In October 2014, the Prime Minister of India launched the ‘Swachh Bharat Abhiyan,’ and one of its primary goals was to achieve an open defecation free India.The Swachh Bharat Abhiyan transformed the way Indians see cleanliness and public spaces. Under this mission, several public and household toilets have been installed across the country. According to government claim around 99% population of the country has full access to toilets which seems to far behind the reality. Also currently more than six lakh toilets in rural India have acute water shortage. Where as around 120000 toilets have no water supply and thousands of toilets are completely abandoned, with collapsing roofs, water pipes in poor shape and soggy, broken doors.
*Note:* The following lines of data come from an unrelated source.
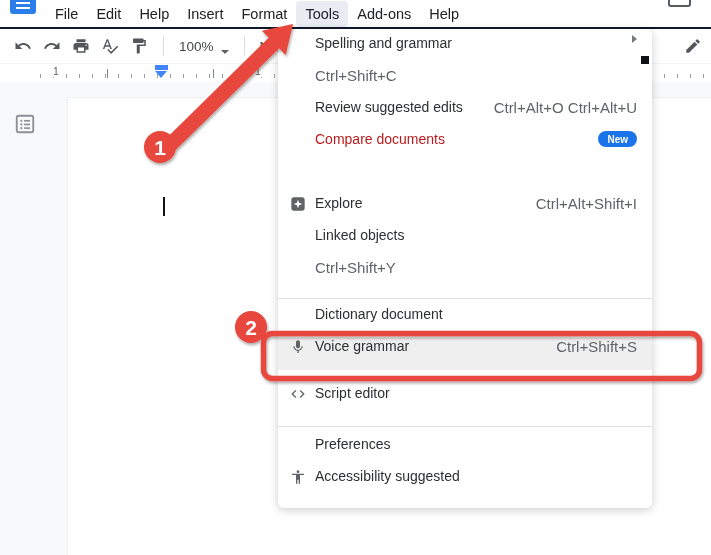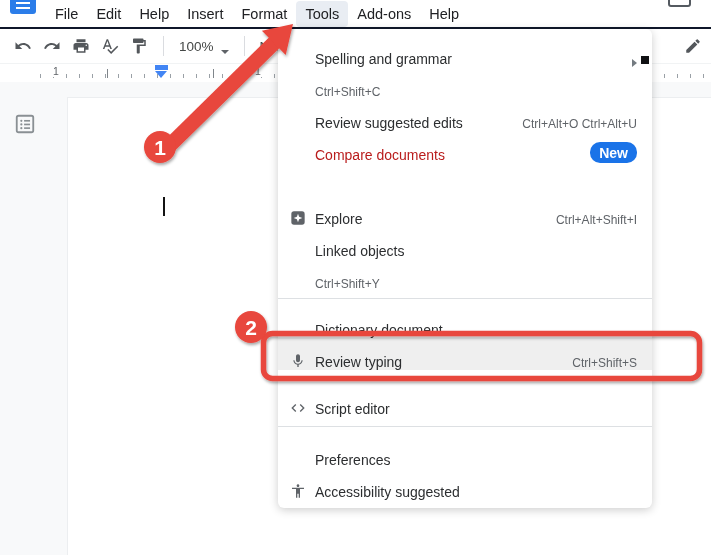"Spelling and grammar" .menu-item { align-items: flex-end -> flex-start }
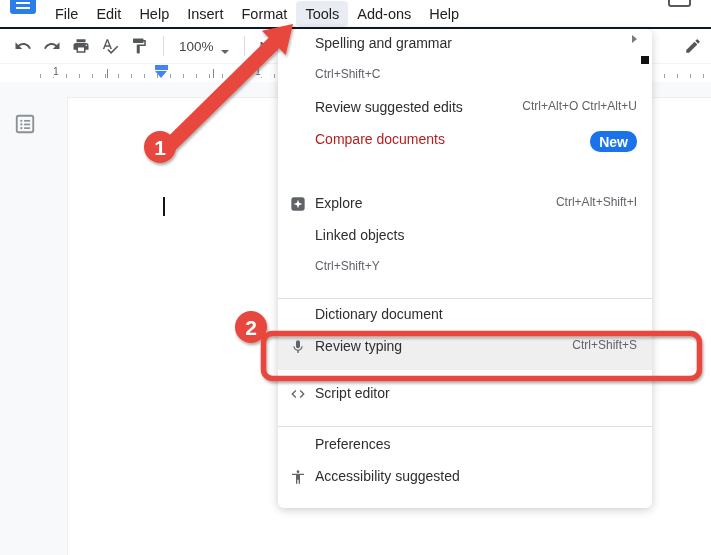"Ctrl+Shift+C" .mi-shortcut { font-size: 12px -> 15px }
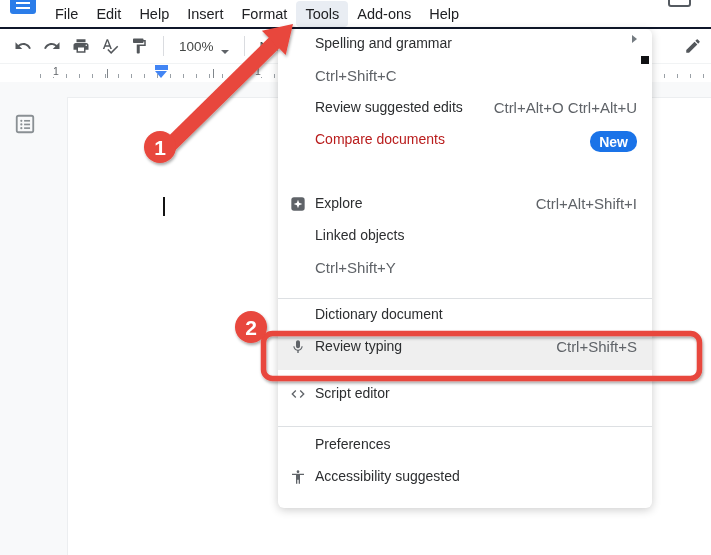"New" .mi-badge { font-size: 14px -> 10px }
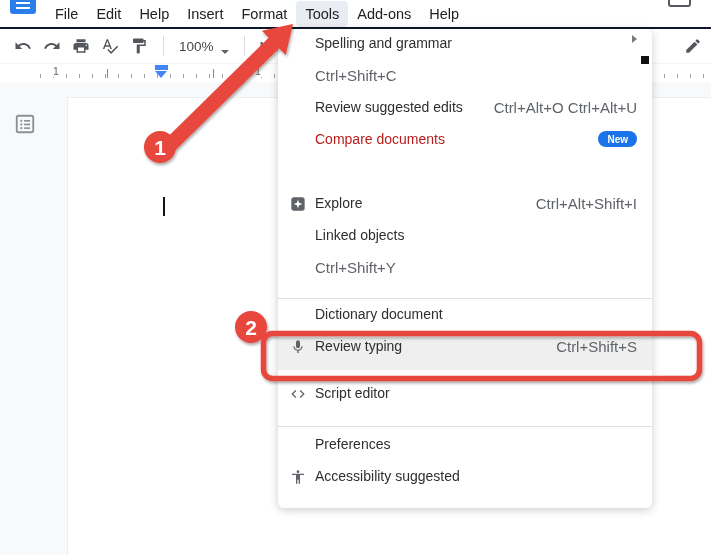"Review typing" span.mi-label { text: Review typing -> Voice grammar }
Again The National Rural Annual Sanitation Survey, Round 3,19-20, that surveys 92010 households, indicates that 94% of households have access to toilet and 95% of individuals use it .However, the ground reality is that open defecation practice continues to exist.
A working paper titled ‘Changes in open defecation in rural North India: 2014-2018’ published in January 2019, jointly by policy by Research Institute for Compassionate Economics (RICE) and New-Delhi based Accountability Initiative, presents less than desirable statistics.

After surveying more than 9500 people and 150 government officials between 2014 – 2018, in states like Madhya Pradesh, Bihar, Uttar Pradesh, and Rajasthan, the paper noted that while more Indian villages had a public toilet in 2018 compared to 2014, but 44% of the people continue to defecate in the open.
A sustainable solution to provide a safe and hygienic sanitation facility is to combine good intent with modern technology. Furthermore, there is a massive need to create awareness about the health risks of open defecation practices and run programs to educate the people on how to use the public toilets correctly and maintain hygiene.